Abstract: FR-PO951

Development and Usability Testing of a Patient Safety Educational Program in CKD

Session Information

  • Patient Safety
    November 03, 2017 | Location: Hall H, Morial Convention Center
    Abstract Time: 10:00 AM - 10:00 AM

Category: Patient Safety

  • 1501 Patient Safety

Authors

  • Diamantidis, Clarissa Jonas, Duke University School of Medicine, Durham, North Carolina, United States
  • St. clair russell, Jennifer, Duke University School of Medicine, Durham, North Carolina, United States
  • Lunyera, Joseph, Duke University----, Durham, North Carolina, United States
  • Wylie, Janell R, Duke University School of Medicine, Durham, North Carolina, United States
  • Shah, Nikita, Duke University School of Medicine, Durham, North Carolina, United States
  • Fink, Jeffrey C., University of Maryland, Baltimore, Maryland, United States
Background

Chronic kidney disease (CKD) threatens patient safety, yet few interventions educate patients about kidney-specific safety hazards. We sought to develop and usability test an educational program designed to promote patient awareness of relevant safety topics in CKD.

Methods

We included 4 patient safety objectives in a tablet-based educational program: 1) avoidance of non-steroidal anti-inflammatory drugs (NSAIDs); 2) hypoglycemia awareness (only for individuals with diabetes); 3) temporary cessation of certain medications while acutely volume deplete (i.e. "sick day protocol"); and 4) contrast dye risk awareness. Content was developed for each objective using plain language principles. Teaching strategies optimized human-computer interaction and content retention; audio, animation, and clinical vignettes reinforced themes. For example, using a vignette of a CKD patient with pain and pictures of common NSAIDs, participants are asked, “which of the following pain medicines are safe for Mr. Smith to take for his belly pain?” Assessment methods consisted of pre- and post- knowledge surveys, with provision of correct responses and explanations. Usability testing was performed among patients with CKD, and program tasks completion were rated as 1) no error, 2) non-critical error (self-corrected), or 3) critical error (not completed).

Results

All usability participants owned a mobile device and used it daily.
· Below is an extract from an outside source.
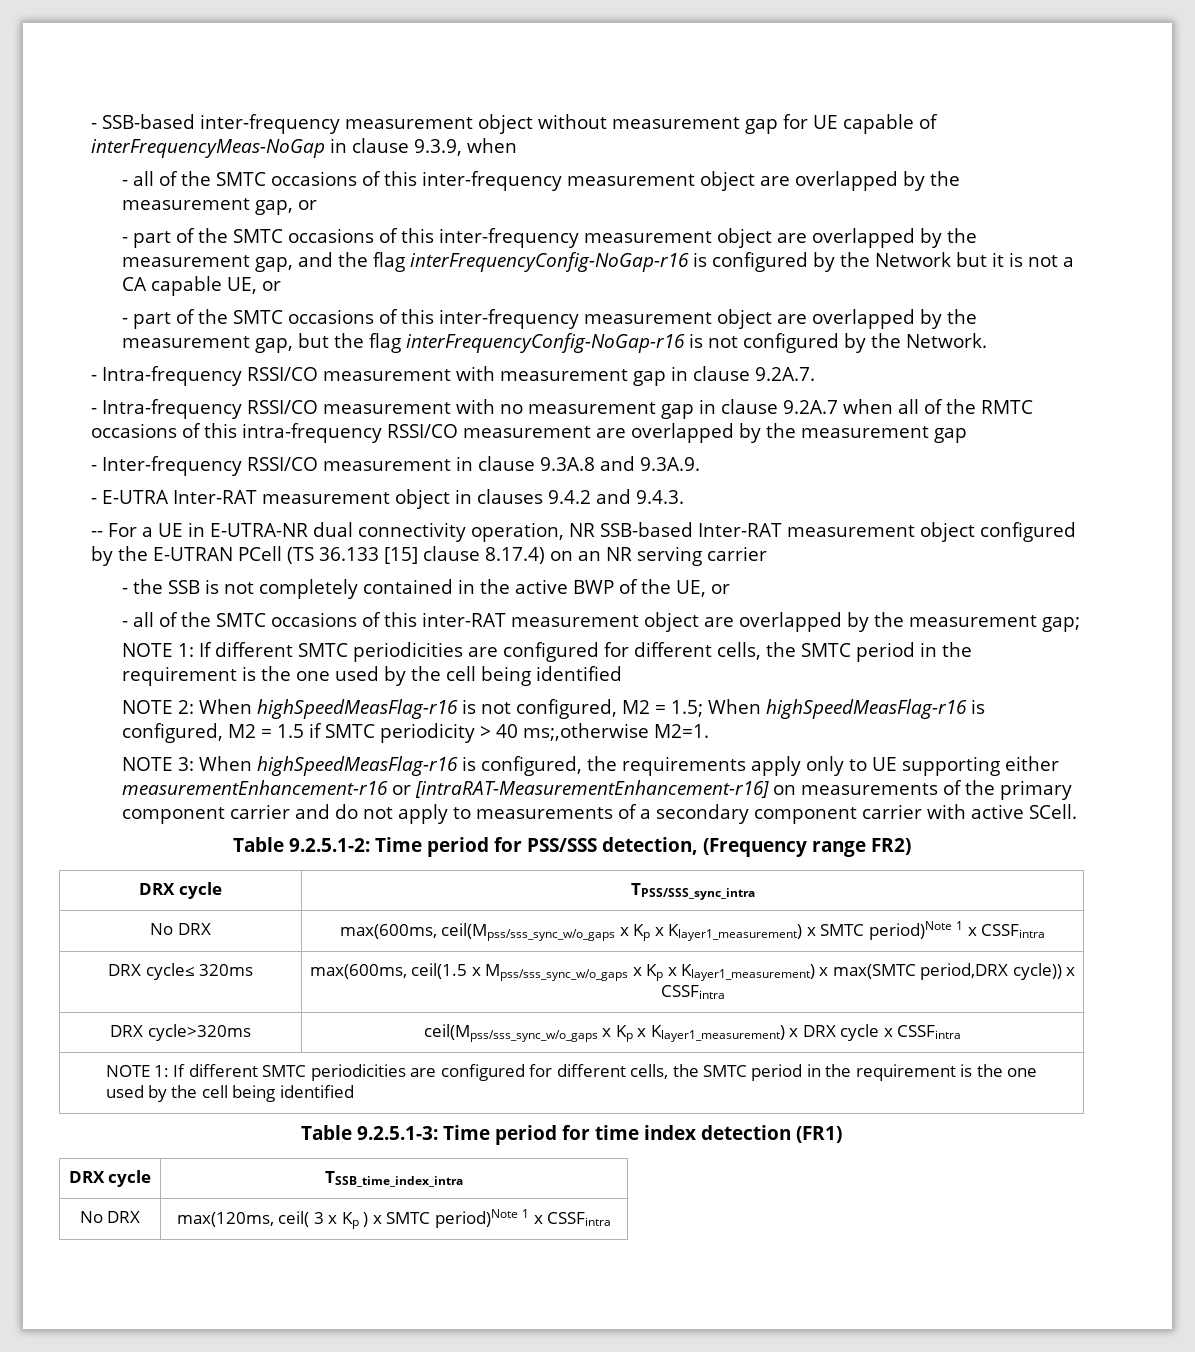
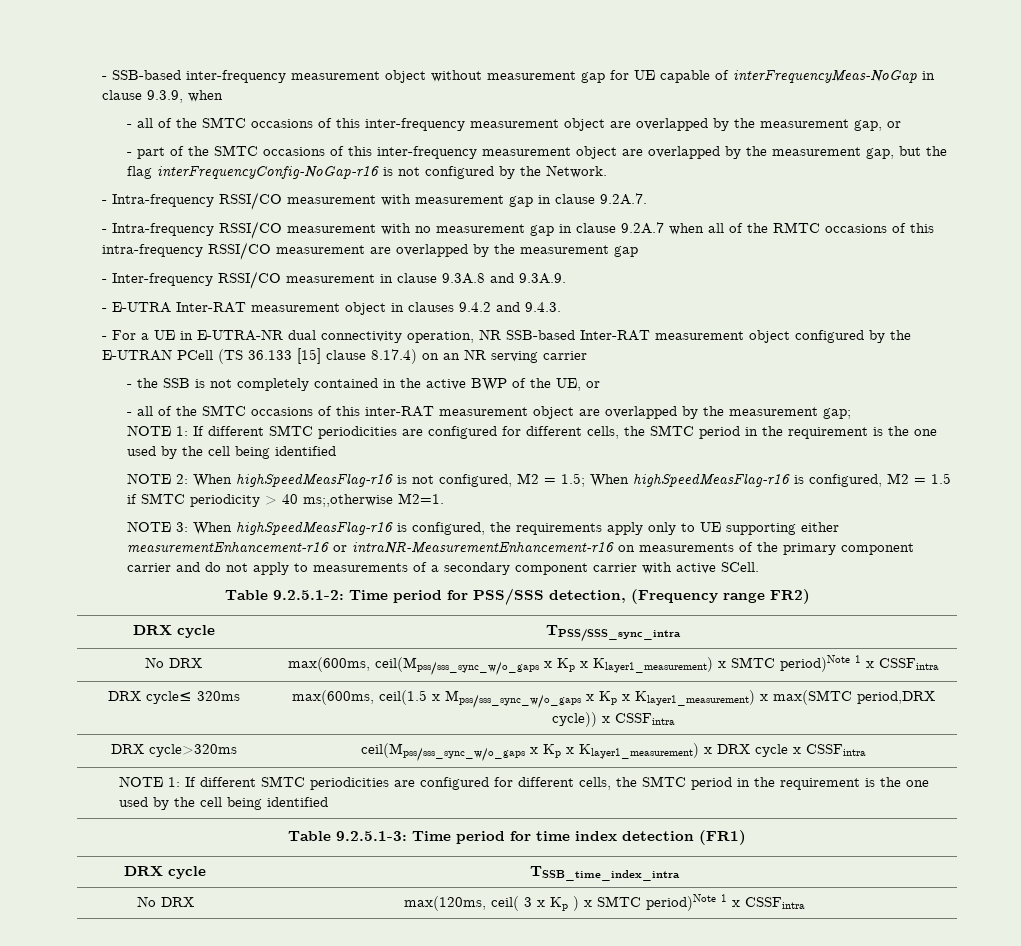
- - part of the SMTC occasions of this inter-frequency measurement object are overlapped by the measurement gap, and the flag interFrequencyConfig-NoGap-r16 is configured by the Network but it is not a CA capable UE, or
- -- For a UE in E-UTRA-NR dual connectivity operation, NR SSB-based Inter-RAT measurement object configured by the E-UTRAN PCell (TS 36.133 [15] clause 8.17.4) on an NR serving carrier
+ - For a UE in E-UTRA-NR dual connectivity operation, NR SSB-based Inter-RAT measurement object configured by the E-UTRAN PCell (TS 36.133 [15] clause 8.17.4) on an NR serving carrier
- NOTE 3: When highSpeedMeasFlag-r16 is configured, the requirements apply only to UE supporting either measurementEnhancement-r16 or [intraRAT-MeasurementEnhancement-r16] on measurements of the primary component carrier and do not apply to measurements of a secondary component carrier with active SCell.
+ NOTE 3: When highSpeedMeasFlag-r16 is configured, the requirements apply only to UE supporting either measurementEnhancement-r16 or intraNR-MeasurementEnhancement-r16 on measurements of the primary component carrier and do not apply to measurements of a secondary component carrier with active SCell.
Of 318 total tasks there were 3 non-critical errors (1%) and 6 critical errors (2%). One participant accounted for 7 of all total errors. All participants rated use of the tablet as ‘very easy,’ activity length as ‘just right’ (vs too long/short), the use of clinical vignettes as helpful, and would recommend this activity to others; the majority felt the program was ‘very’ or ‘somewhat easy’ to use (80%) and use of the audio was helpful (60%). All rated the activity between 8 (60%) and 10 (20%) on a scale of 1 to 10 (best). All usability testing recommendations were incorporated into the final version of the educational program.

Conclusion

A tablet-based patient safety educational program is acceptable and usable among individuals with CKD. Future studies will explore its impact on health outcomes in this high-risk population.